**HOW TO COMPLETE THIS TASK**
When you copy the entries, keep every word exactly as it is and drop the images.

_ _ _ _ _

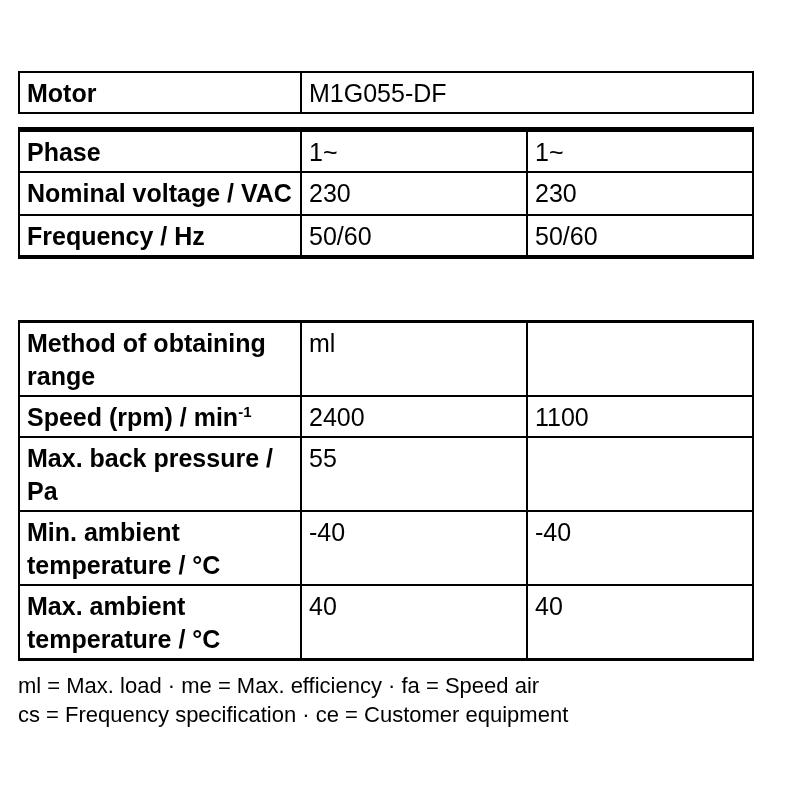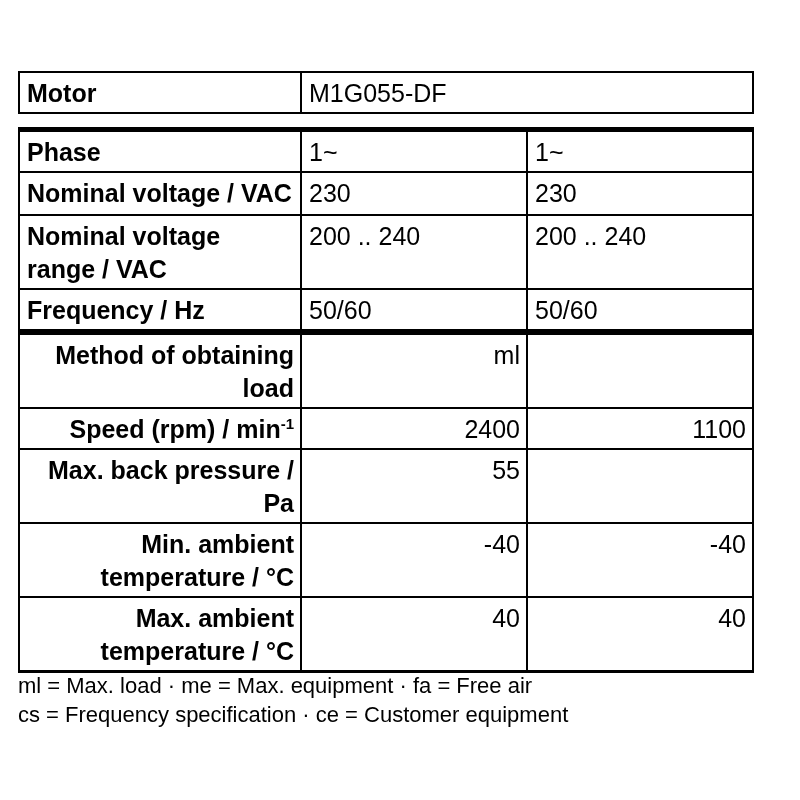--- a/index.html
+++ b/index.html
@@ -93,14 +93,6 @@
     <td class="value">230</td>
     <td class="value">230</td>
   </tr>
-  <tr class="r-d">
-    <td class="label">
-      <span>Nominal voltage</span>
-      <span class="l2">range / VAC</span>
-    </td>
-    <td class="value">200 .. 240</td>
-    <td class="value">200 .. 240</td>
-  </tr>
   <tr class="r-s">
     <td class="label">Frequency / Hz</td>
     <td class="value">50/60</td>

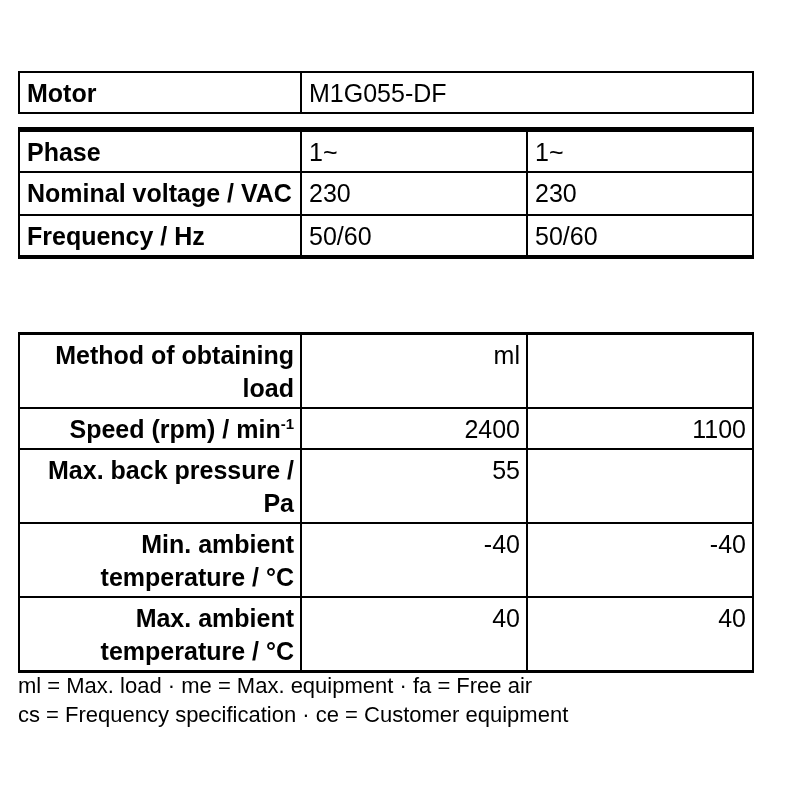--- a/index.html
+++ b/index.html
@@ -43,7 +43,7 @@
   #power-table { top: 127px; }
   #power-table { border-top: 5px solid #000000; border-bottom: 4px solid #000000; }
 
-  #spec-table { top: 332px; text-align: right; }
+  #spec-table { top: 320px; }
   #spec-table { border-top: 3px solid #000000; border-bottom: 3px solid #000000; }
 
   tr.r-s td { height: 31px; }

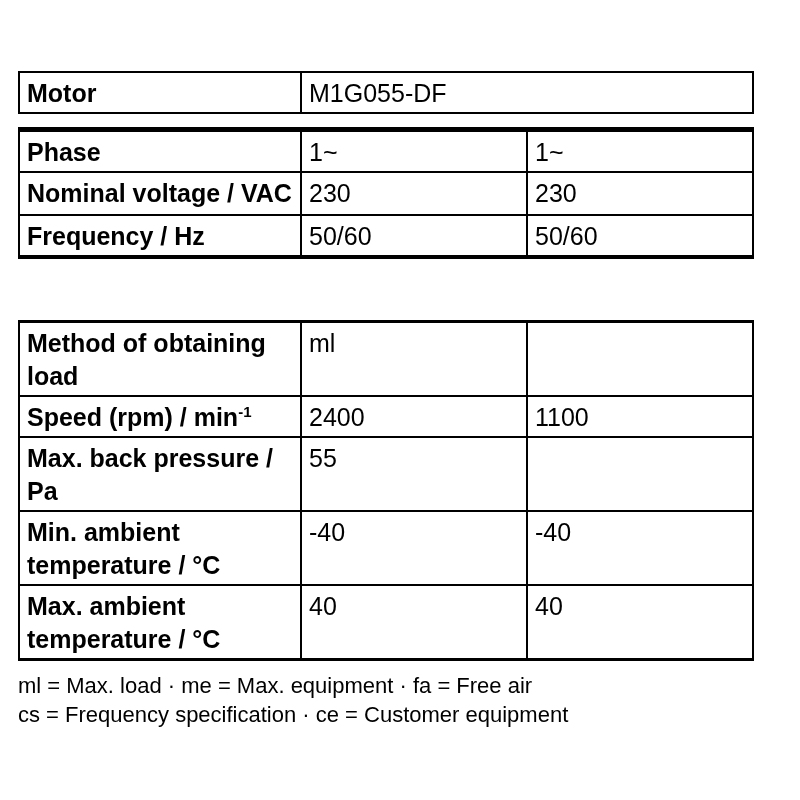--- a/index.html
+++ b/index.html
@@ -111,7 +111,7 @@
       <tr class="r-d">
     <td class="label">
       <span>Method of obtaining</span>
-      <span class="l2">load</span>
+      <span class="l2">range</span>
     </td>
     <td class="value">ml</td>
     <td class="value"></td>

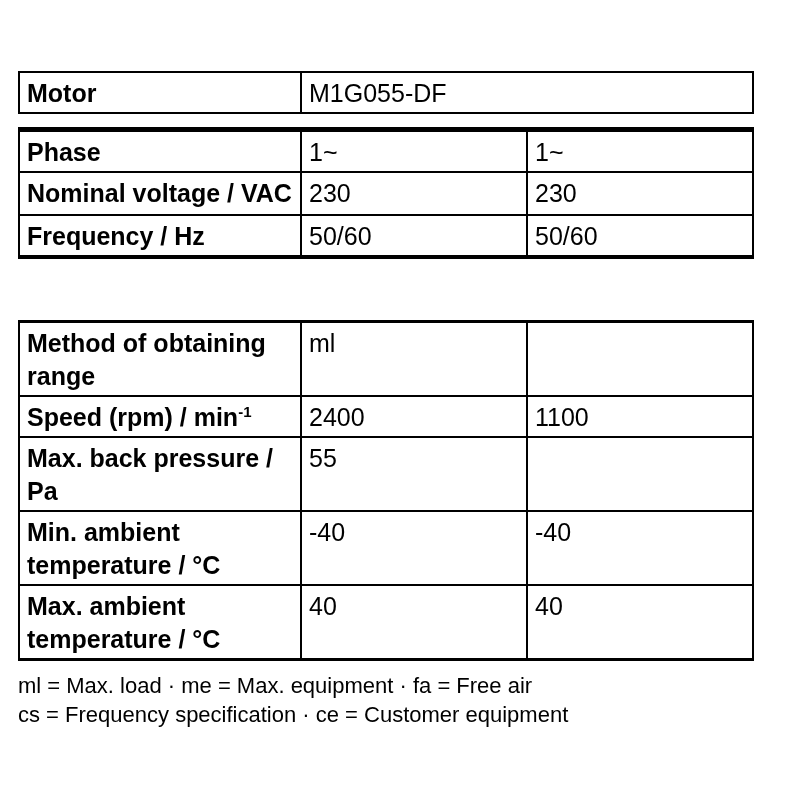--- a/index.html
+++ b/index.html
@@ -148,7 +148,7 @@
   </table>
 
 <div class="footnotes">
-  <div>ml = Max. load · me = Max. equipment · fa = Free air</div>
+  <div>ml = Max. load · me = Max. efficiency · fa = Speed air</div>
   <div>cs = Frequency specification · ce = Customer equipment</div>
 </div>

_ _ _ _ _

**SOLUTION FOR THIS PROBLEM**
--- a/index.html
+++ b/index.html
@@ -93,14 +93,6 @@
     <td class="value">230</td>
     <td class="value">230</td>
   </tr>
-  <tr class="r-d">
-    <td class="label">
-      <span>Nominal voltage</span>
-      <span class="l2">range / VAC</span>
-    </td>
-    <td class="value">200 .. 240</td>
-    <td class="value">200 .. 240</td>
-  </tr>
   <tr class="r-s">
     <td class="label">Frequency / Hz</td>
     <td class="value">50/60</td>

--- a/index.html
+++ b/index.html
@@ -43,7 +43,7 @@
   #power-table { top: 127px; }
   #power-table { border-top: 5px solid #000000; border-bottom: 4px solid #000000; }
 
-  #spec-table { top: 332px; text-align: right; }
+  #spec-table { top: 320px; }
   #spec-table { border-top: 3px solid #000000; border-bottom: 3px solid #000000; }
 
   tr.r-s td { height: 31px; }

--- a/index.html
+++ b/index.html
@@ -111,7 +111,7 @@
       <tr class="r-d">
     <td class="label">
       <span>Method of obtaining</span>
-      <span class="l2">load</span>
+      <span class="l2">range</span>
     </td>
     <td class="value">ml</td>
     <td class="value"></td>

--- a/index.html
+++ b/index.html
@@ -148,7 +148,7 @@
   </table>
 
 <div class="footnotes">
-  <div>ml = Max. load · me = Max. equipment · fa = Free air</div>
+  <div>ml = Max. load · me = Max. efficiency · fa = Speed air</div>
   <div>cs = Frequency specification · ce = Customer equipment</div>
 </div>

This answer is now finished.